Fahira Idris: Demonstrasi Bukan Ancaman

Fahira Idris: Demonstrasi Bukan Ancaman
Fahira Idris. Foto: Dok. DPD RI

jpnn.com, JAKARTA - Wakil Ketua Komite I DPD Fahira Idris mengatakan sebagai konsekuensi memilih menjadi negara demokrasi, maka lewat konstitusi harus membuka kran selebar-lebarnya, serta memberi perlindungan keamanan dan hukum bagi rakyatnya untuk menyampaikan aspirasi, kritik, bahkan kecaman terutama kepada lembaga-lembaga negara yang biayai oleh uang rakyat.

Menurut dia, dari sekian banyak cara menyampaikan aspirasi, demonstrasi menjadi salah satu pilihan yang dianggap paling efektif.
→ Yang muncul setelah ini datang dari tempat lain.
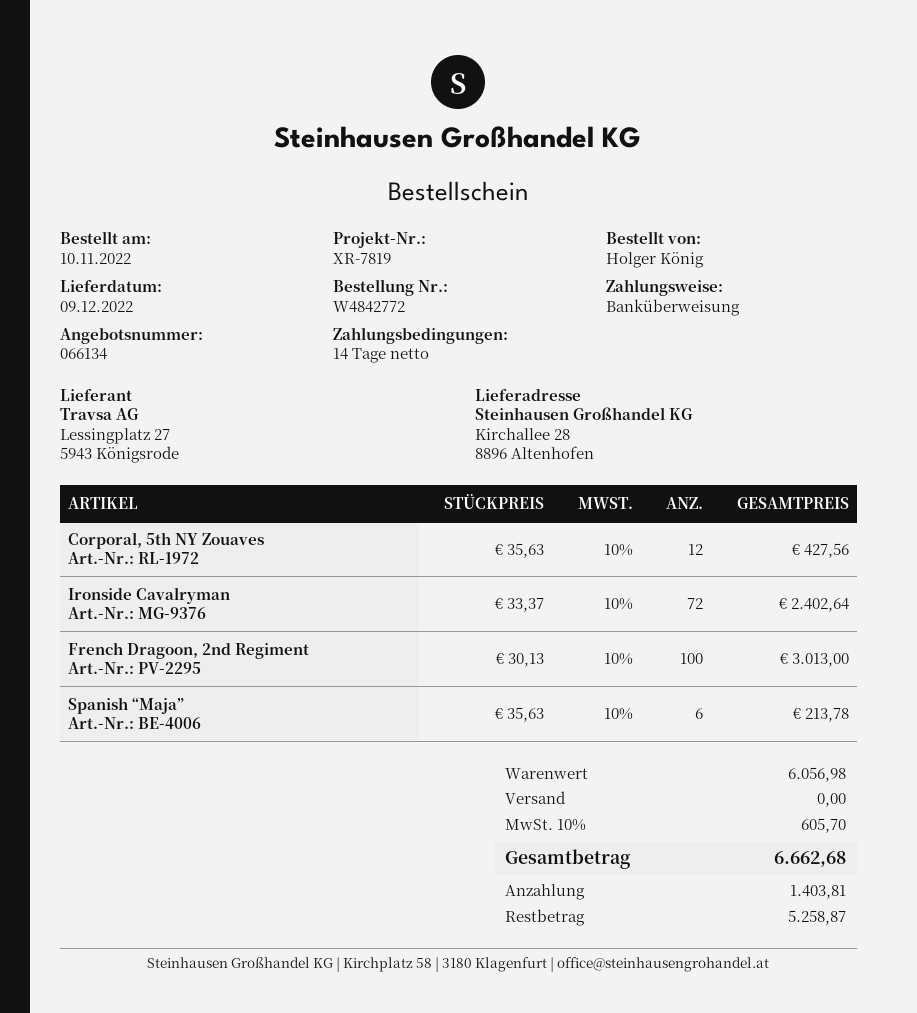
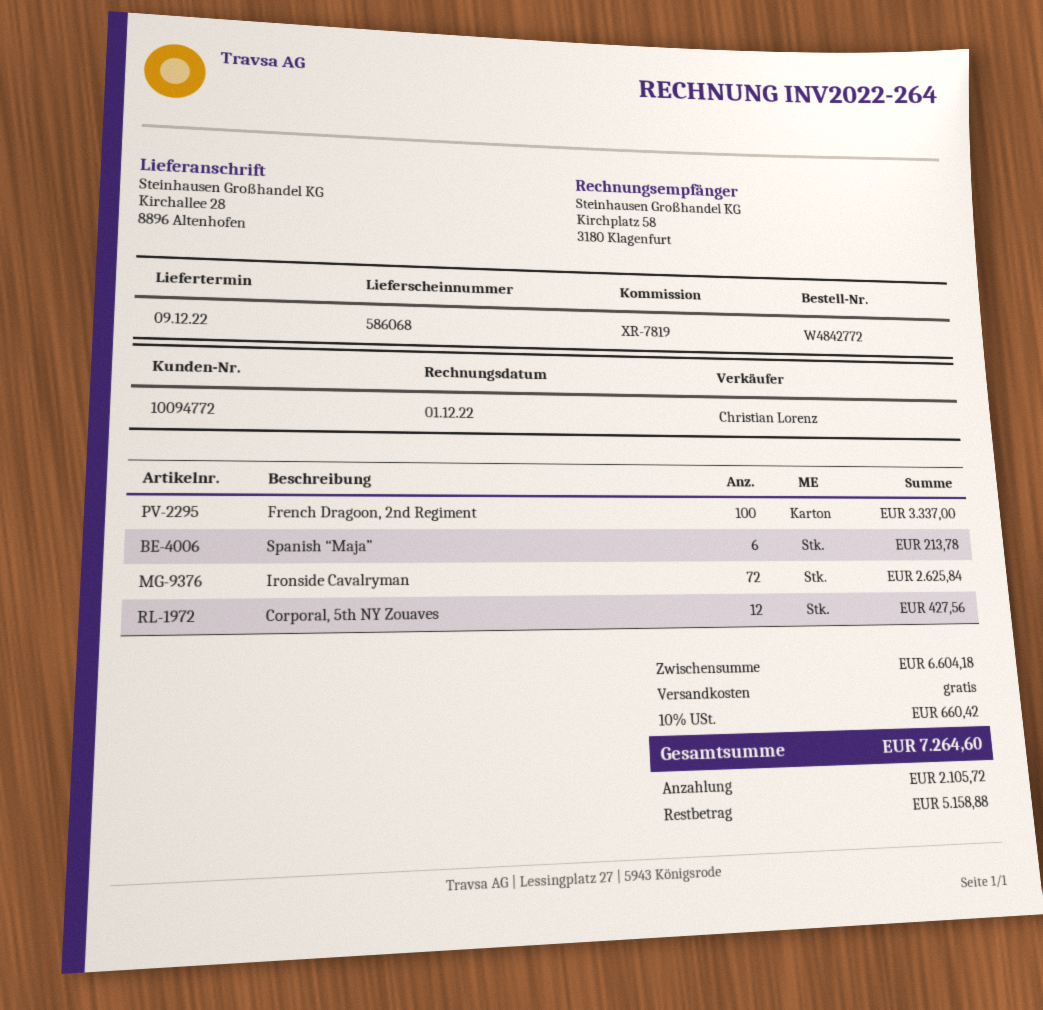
Ironside Cavalryman: 72 for 2402.64 -> 72 for 2625.84
French Dragoon, 2nd Regiment: 100 for 3013.00 -> 100 for 3337.00
subtotal: 6056.98 -> 6604.18
tax: 10% = 605.70 -> 10% = 660.42
total: 6662.68 -> 7264.60
deposit: 1403.81 -> 2105.72
balance: 5258.87 -> 5158.88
Fahira mengungkapkan selama demonstasi digelar secara damai, tertib, tidak anarkistis, serta mematuhi Undang-Undang Nomor 9 Tahun 1998 tentang Kemerdekaan Menyampaikan Pendapat di Muka Umum dan aturan lainnya, maka negara atau aparatur pemerintah wajib melindungi hak asasi warga negara yang berdemontrasi.

Negara juga harus menghargai asas legalitas dan prinsip praduga tidak bersalah, dan yang juga penting menyelenggarakan pengamanan untuk warganya.

“Demonstrasi damai harus dilindungi, tidak boleh dihalangi. Amanat undang-undangnya jelas. Bahkan, jika ada pihak yang menghalang-halangi hak warga negara untuk menyampaikan pendapat di muka umum dengan kekerasan atau ancaman kekerasan dapat dipidana,” kata Fahira, Selasa (21/5).

BACA JUGA: Fahira Idris: Evaluasi Total Penyelenggaraan Pemilu 2019

Senator DKI Jakarta yang menjadi pimpinan komite bidang persoalan politik, hukum, HAM, itu menyatakan sejak 1998, penyampaian aspirasi lewat demonstrasi sudah menjadi pemandangan biasa, dan sejauh ini baik-baik saja. “Kenapa akhir-akhir ini menjadi persoalan yang dianggap begitu mengancam,” heran Fahira.

Menurut Fahira, setiap gelaran pemilu yang diselenggarakan pasca-reformasi 1998 harus menjadi tangga bagi bangsa ini agar semakin dewasa dalam berdemokrasi. Semakin dewasa dalam berdemokrasi, mengandung arti bahwa siapa pun yang berkuasa harus menjamin kemerdekaan rakyatnya menyampaikan pendapat di muka umum secara damai, bukan malah sebaliknya.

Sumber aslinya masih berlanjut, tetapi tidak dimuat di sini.